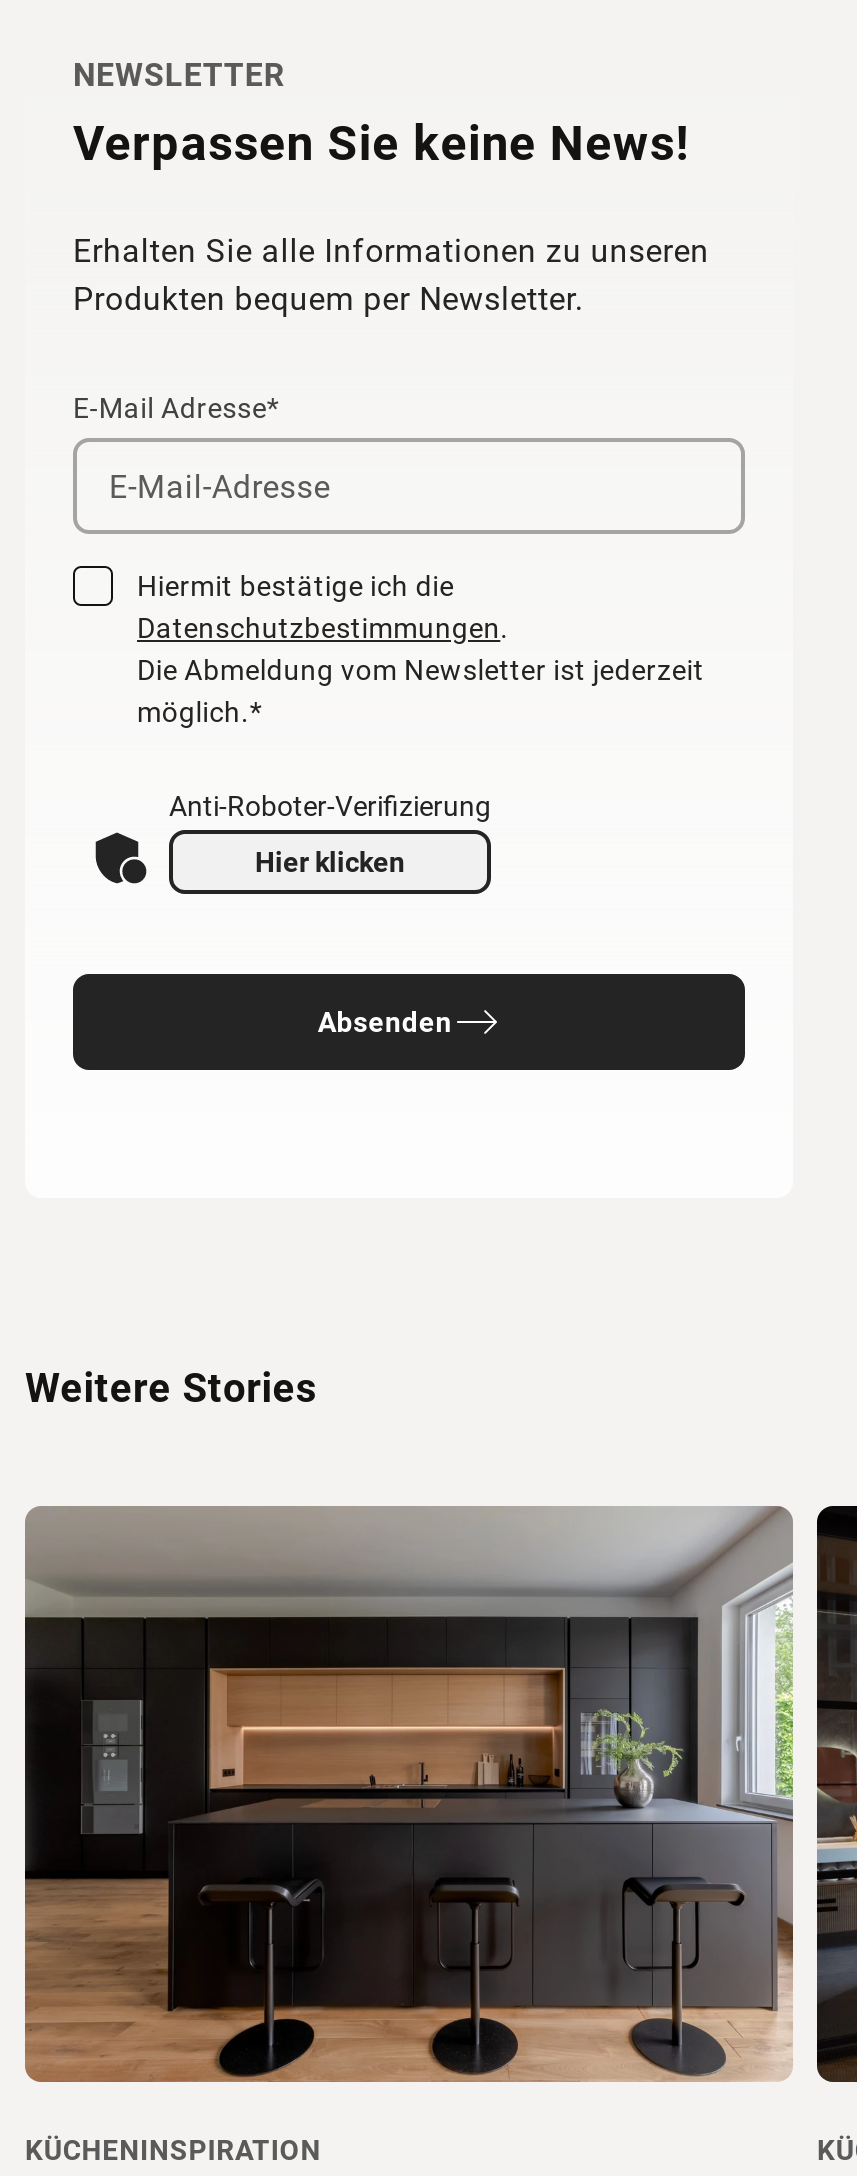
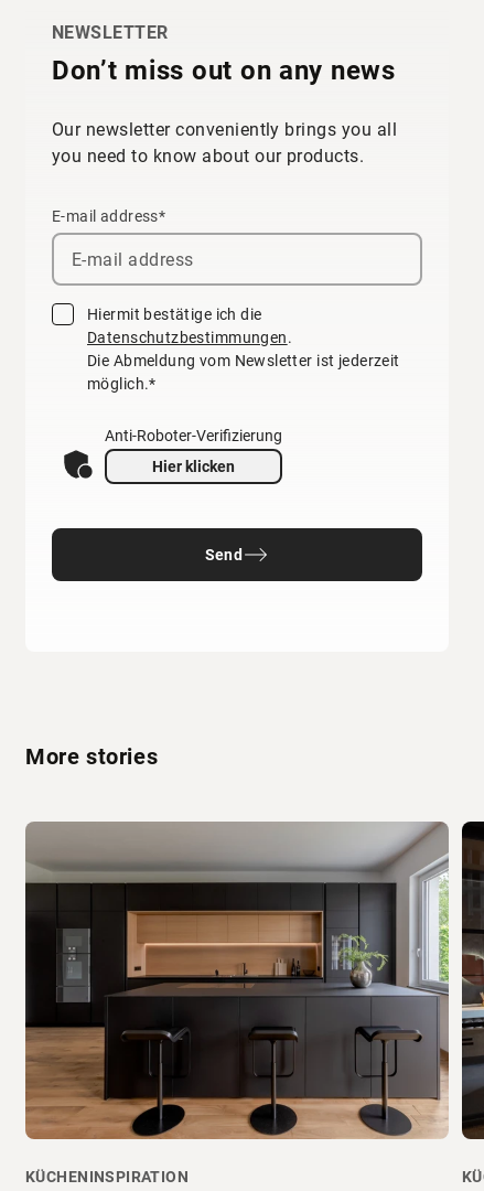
[73,116,691,172] Verpassen Sie keine News! -> [52,55,395,86] Don’t miss out on any news
[73,232,709,318] Erhalten Sie alle Informationen zu unseren | Produkten bequem per Newsletter. -> [52,119,397,167] Our newsletter conveniently brings you all | you need to know about our products.
[73,392,280,424] E-Mail Adresse* -> [52,207,166,225] E-mail address*
[318,1005,452,1037] Absenden -> [205,545,243,563] Send
[25,1364,317,1412] Weitere Stories -> [25,743,158,770] More stories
═══
Please print the entries exactly as they stand. Images are not part of the copy.

-- WORKED SOLUTION --
[73,116,691,172] Verpassen Sie keine News! -> [52,55,395,86] Don’t miss out on any news
[73,232,709,318] Erhalten Sie alle Informationen zu unseren | Produkten bequem per Newsletter. -> [52,119,397,167] Our newsletter conveniently brings you all | you need to know about our products.
[73,392,280,424] E-Mail Adresse* -> [52,207,166,225] E-mail address*
[318,1005,452,1037] Absenden -> [205,545,243,563] Send
[25,1364,317,1412] Weitere Stories -> [25,743,158,770] More stories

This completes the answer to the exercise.